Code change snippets

----

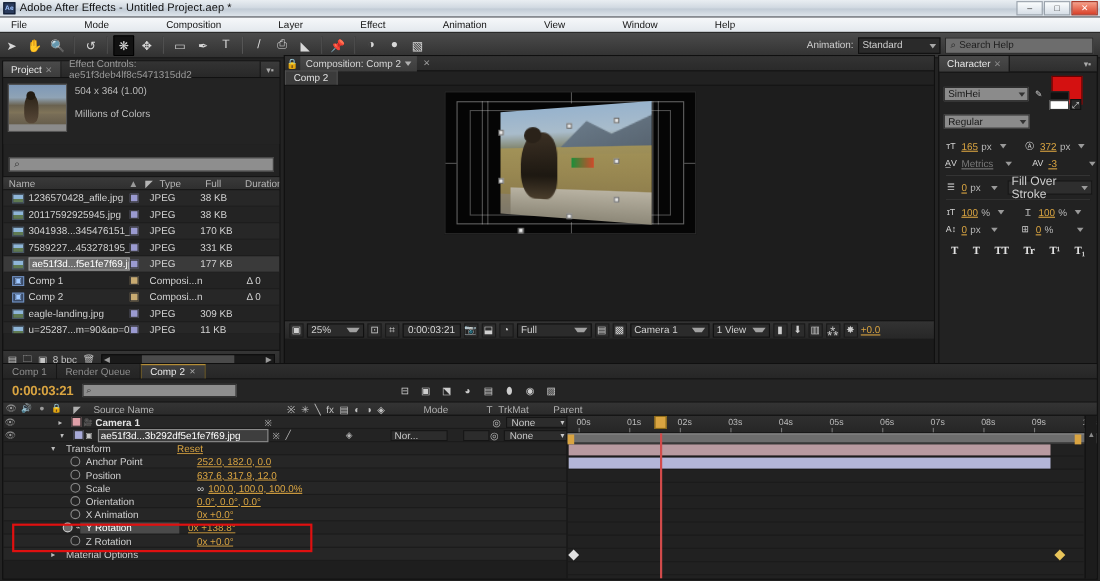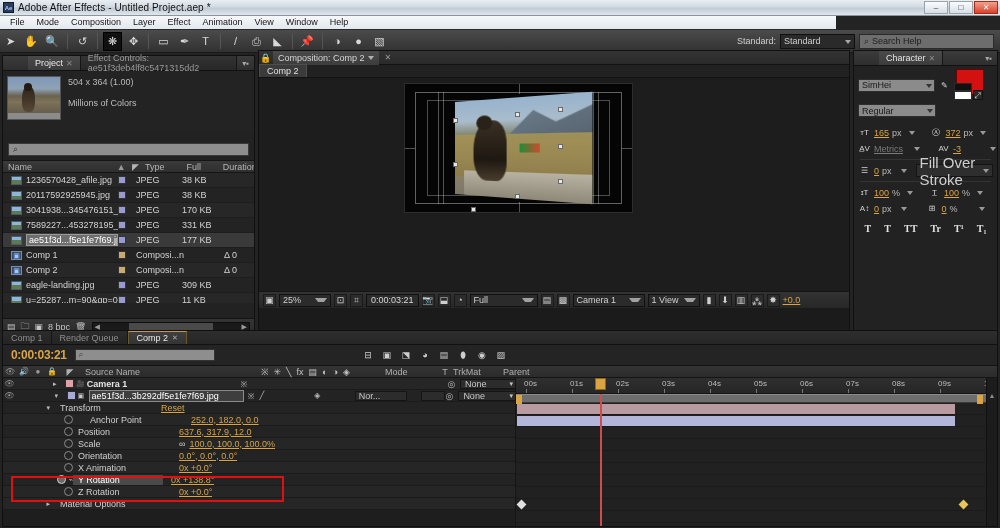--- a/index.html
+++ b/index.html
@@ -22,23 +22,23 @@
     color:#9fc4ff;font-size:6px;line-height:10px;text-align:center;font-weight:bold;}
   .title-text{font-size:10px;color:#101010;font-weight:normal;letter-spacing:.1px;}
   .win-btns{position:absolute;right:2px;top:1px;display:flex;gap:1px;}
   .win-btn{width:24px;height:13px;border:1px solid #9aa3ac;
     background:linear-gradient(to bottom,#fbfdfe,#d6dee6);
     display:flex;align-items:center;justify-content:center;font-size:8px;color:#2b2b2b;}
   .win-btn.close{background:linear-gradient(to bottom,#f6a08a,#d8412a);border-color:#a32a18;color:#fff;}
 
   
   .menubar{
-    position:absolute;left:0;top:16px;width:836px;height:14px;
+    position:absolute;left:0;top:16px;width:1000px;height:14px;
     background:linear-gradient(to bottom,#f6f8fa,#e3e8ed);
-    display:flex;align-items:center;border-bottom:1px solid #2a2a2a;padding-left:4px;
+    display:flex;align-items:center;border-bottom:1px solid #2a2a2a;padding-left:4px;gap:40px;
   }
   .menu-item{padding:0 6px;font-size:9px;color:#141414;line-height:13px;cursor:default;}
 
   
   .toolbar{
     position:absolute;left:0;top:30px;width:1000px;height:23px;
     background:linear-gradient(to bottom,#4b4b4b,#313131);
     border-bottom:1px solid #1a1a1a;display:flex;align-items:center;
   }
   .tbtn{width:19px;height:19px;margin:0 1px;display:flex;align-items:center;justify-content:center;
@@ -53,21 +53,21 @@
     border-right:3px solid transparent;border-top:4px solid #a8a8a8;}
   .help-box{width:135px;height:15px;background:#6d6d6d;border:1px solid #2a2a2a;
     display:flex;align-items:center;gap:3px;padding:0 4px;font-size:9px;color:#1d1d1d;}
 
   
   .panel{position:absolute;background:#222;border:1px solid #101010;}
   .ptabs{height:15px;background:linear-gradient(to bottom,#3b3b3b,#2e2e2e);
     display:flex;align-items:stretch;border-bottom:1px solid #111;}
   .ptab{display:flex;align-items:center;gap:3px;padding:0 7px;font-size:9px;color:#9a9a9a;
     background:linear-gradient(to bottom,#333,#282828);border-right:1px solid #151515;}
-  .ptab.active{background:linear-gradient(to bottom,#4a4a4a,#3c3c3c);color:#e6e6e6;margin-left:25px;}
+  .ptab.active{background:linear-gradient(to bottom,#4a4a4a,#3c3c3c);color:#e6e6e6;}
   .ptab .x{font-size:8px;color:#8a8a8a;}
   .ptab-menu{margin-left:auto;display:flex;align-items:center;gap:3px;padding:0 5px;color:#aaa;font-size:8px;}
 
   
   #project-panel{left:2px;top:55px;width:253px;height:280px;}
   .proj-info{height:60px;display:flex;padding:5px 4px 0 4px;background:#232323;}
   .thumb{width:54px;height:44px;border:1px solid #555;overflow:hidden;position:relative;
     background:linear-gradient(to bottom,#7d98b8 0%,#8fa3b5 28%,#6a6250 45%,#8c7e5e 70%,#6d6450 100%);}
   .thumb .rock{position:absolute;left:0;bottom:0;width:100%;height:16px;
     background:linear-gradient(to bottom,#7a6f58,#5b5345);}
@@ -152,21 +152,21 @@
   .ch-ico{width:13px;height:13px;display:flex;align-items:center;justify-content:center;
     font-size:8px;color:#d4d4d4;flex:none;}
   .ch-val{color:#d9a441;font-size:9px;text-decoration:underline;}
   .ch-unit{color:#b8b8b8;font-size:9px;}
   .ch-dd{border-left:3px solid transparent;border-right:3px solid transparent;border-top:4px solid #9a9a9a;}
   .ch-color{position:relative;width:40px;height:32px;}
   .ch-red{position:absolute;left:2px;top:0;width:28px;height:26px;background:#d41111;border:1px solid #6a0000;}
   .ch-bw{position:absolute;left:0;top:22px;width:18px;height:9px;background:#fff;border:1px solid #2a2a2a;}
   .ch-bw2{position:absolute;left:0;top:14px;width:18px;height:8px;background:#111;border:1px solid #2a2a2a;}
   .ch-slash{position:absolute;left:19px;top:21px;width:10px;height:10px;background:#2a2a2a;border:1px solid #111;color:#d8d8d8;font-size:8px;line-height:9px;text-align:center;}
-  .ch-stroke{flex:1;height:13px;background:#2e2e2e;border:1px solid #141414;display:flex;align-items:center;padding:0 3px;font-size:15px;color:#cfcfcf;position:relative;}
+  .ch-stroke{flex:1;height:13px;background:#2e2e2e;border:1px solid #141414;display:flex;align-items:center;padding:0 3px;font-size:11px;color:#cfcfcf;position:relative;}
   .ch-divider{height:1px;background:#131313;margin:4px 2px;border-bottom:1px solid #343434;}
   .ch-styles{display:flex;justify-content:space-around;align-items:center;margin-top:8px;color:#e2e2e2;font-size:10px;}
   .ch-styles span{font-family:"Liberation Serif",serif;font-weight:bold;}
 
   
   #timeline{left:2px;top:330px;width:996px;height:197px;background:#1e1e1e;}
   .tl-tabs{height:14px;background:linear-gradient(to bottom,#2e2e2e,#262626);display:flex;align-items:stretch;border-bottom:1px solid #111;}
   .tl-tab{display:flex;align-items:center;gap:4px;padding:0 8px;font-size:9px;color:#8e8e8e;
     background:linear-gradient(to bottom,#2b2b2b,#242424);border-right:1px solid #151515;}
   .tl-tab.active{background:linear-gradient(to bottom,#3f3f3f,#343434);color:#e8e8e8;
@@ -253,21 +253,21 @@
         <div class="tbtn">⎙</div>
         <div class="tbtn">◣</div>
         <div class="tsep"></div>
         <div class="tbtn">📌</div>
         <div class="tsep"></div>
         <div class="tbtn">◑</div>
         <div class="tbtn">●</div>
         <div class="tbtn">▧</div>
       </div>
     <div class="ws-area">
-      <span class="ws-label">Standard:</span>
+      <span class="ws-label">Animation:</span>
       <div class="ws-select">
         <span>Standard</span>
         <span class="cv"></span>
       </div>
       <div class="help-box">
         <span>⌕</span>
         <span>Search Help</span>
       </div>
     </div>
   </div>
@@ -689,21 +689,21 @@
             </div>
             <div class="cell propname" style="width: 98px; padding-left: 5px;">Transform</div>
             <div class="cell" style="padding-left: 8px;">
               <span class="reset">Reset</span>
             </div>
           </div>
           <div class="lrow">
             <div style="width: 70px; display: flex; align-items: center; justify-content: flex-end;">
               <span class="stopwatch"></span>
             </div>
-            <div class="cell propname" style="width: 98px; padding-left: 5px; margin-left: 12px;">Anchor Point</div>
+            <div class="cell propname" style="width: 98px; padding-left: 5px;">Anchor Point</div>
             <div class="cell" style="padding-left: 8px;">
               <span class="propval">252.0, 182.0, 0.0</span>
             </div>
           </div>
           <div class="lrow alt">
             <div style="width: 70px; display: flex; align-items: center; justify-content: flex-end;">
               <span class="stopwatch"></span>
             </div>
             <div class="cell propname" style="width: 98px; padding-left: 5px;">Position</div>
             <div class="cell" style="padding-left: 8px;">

----

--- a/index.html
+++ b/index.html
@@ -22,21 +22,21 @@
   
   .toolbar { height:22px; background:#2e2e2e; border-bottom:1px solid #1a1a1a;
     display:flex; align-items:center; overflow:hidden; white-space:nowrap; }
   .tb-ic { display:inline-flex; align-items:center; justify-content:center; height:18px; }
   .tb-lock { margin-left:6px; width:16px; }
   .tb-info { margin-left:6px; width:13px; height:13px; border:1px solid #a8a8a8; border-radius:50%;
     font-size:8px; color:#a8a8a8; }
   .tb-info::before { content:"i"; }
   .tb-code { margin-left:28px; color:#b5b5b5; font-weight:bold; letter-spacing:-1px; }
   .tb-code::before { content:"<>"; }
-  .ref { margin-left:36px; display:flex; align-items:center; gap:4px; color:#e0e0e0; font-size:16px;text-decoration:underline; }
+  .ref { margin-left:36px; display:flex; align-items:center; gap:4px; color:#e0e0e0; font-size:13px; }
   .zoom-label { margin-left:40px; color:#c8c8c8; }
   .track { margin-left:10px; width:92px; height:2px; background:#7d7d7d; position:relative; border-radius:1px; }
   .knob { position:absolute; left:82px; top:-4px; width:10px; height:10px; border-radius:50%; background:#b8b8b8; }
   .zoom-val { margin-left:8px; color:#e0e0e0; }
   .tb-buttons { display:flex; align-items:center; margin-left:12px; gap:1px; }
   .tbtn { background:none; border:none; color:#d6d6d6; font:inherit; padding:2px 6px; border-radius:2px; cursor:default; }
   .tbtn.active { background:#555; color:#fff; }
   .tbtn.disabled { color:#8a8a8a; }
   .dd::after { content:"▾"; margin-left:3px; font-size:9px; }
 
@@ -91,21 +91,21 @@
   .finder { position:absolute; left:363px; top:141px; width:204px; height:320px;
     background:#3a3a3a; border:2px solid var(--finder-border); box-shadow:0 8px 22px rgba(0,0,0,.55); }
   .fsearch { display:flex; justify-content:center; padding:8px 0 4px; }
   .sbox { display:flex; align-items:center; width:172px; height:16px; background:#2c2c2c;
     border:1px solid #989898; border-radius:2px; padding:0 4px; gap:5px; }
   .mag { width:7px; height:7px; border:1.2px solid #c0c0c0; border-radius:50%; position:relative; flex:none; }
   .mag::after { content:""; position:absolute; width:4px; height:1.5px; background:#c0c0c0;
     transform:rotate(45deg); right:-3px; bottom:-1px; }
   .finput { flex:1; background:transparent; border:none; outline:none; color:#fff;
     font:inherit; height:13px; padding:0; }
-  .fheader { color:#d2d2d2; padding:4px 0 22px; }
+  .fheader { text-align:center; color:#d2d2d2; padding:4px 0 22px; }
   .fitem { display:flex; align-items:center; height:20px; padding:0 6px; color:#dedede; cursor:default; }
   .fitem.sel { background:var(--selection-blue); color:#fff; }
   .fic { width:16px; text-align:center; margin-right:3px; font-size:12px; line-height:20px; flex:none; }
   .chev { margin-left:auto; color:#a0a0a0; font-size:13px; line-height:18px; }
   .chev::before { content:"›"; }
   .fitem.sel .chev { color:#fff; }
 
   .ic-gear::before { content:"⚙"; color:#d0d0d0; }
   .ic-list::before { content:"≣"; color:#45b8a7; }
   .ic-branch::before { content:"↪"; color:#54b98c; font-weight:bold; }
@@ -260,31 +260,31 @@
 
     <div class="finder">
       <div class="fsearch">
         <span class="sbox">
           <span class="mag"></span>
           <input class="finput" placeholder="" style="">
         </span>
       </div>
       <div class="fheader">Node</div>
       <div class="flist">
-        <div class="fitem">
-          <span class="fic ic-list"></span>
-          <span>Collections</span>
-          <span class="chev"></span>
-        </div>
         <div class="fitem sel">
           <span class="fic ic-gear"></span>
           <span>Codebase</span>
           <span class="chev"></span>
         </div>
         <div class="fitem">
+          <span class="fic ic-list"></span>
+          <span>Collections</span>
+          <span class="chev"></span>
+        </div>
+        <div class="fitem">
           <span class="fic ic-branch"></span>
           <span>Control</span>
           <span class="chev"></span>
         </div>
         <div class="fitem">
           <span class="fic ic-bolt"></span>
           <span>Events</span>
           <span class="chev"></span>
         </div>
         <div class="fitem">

----

WHAT TO WORK ON
Search the records above for the string "thumb" and copy each line that holds it.

RESPONSE TO THIS TASK
   .thumb{width:54px;height:44px;border:1px solid #555;overflow:hidden;position:relative;
   .thumb .rock{position:absolute;left:0;bottom:0;width:100%;height:16px;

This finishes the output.